In this small pilot trial of 20 adults with diagnosed insomnia disorder, a single oral dose of 10 mg THC combined with 200 mg CBD reduced total sleep time compared to placebo, suggesting that at least in the short term, this cannabinoid combination did not improve objective sleep duration. Patients and clinicians should be cautious about assuming that cannabis products automatically improve sleep, as the physiological reality measured by EEG may differ substantially from subjective perception of sleep quality.

#8 Acute Effects of Oral Cannabinoids on Sleep and High-Density EEG in Insomnia: A Pilot Randomised Controlled Trial.

Citation: Suraev Anastasia et al.. Acute Effects of Oral Cannabinoids on Sleep and High-Density EEG in Insomnia: A Pilot Randomised Controlled Trial.. Journal of sleep research. 2026. PMID: 40631525.

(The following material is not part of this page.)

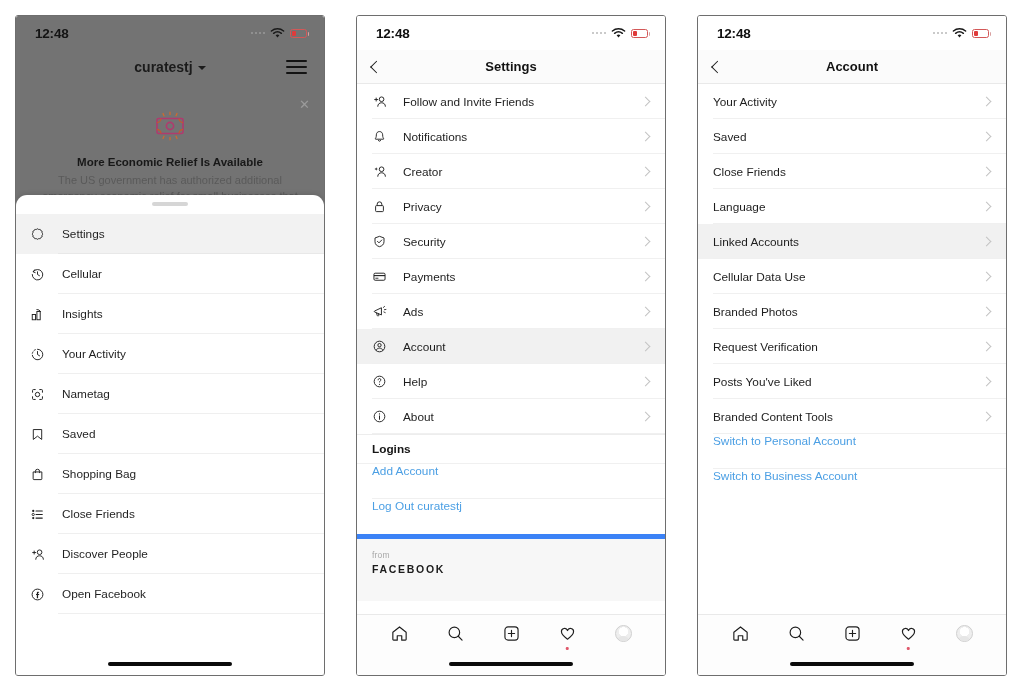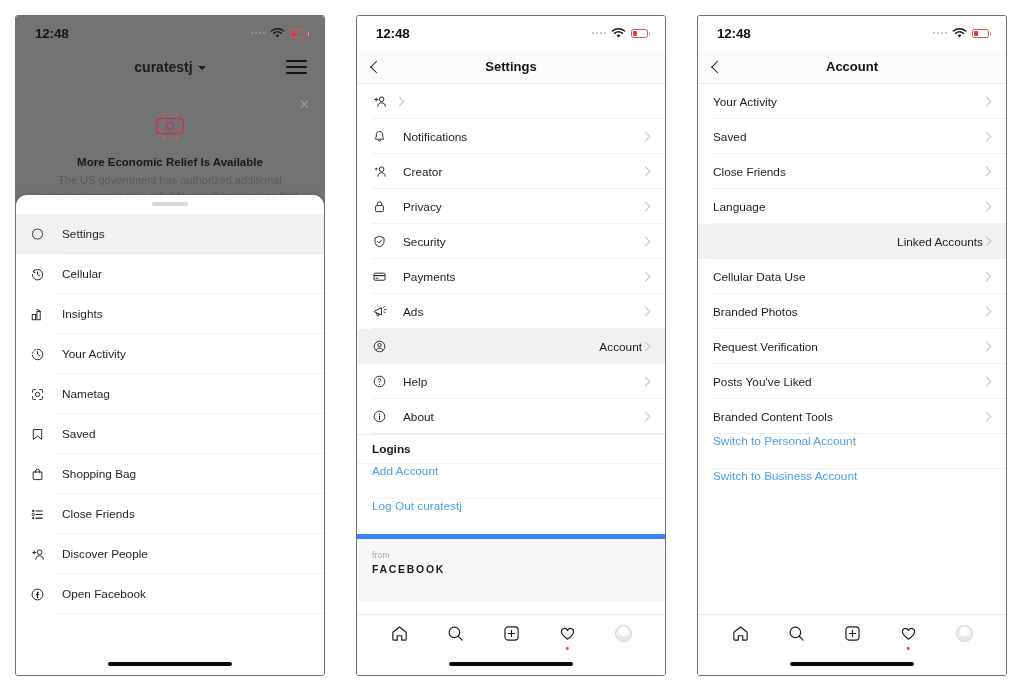"Follow and Invite Friends" span.sl { html: none -> <span>Follow and Invite Friends</span> }
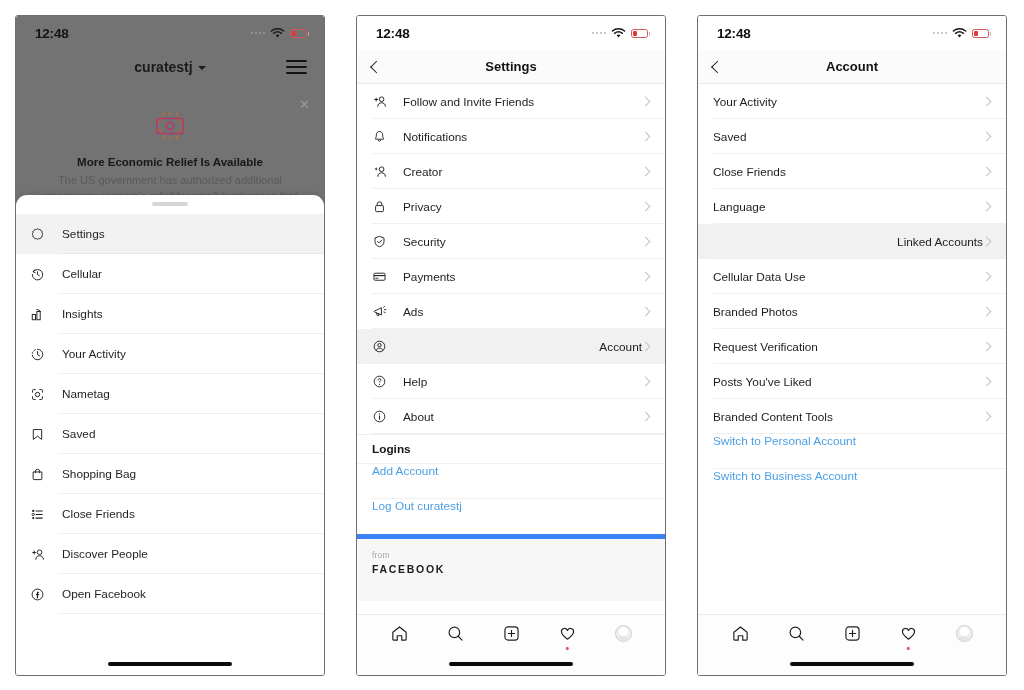"Linked Accounts" .srow.selected { text-align: right -> none }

Study type: Journal Article, Randomized Controlled Trial  |  Topic area: Cannabidiol  |  CED Score: 11

Design: 5 Journal: 0 N: 0 Recency: 3 Pop: 2 Human: 1 Risk: 0

Why This Matters
This pilot study provides the first high-resolution neurophysiological characterization of how a standardized THC/CBD formulation affects sleep architecture in patients with diagnosed insomnia disorder, addressing a critical gap between widespread clinical use and limited objective evidence regarding efficacy and safety. The use of high-density EEG enables detection of subtle changes in sleep stage composition and cortical activity that standard polysomnography cannot resolve, potentially clarifying mechanisms by which cannabinoids influence sleep while revealing whether next-day cognitive or alertness deficits occur. These findings are essential for establishing evidence-based dosing and patient selection criteria for cannabinoid-based sleep interventions in clinical practice.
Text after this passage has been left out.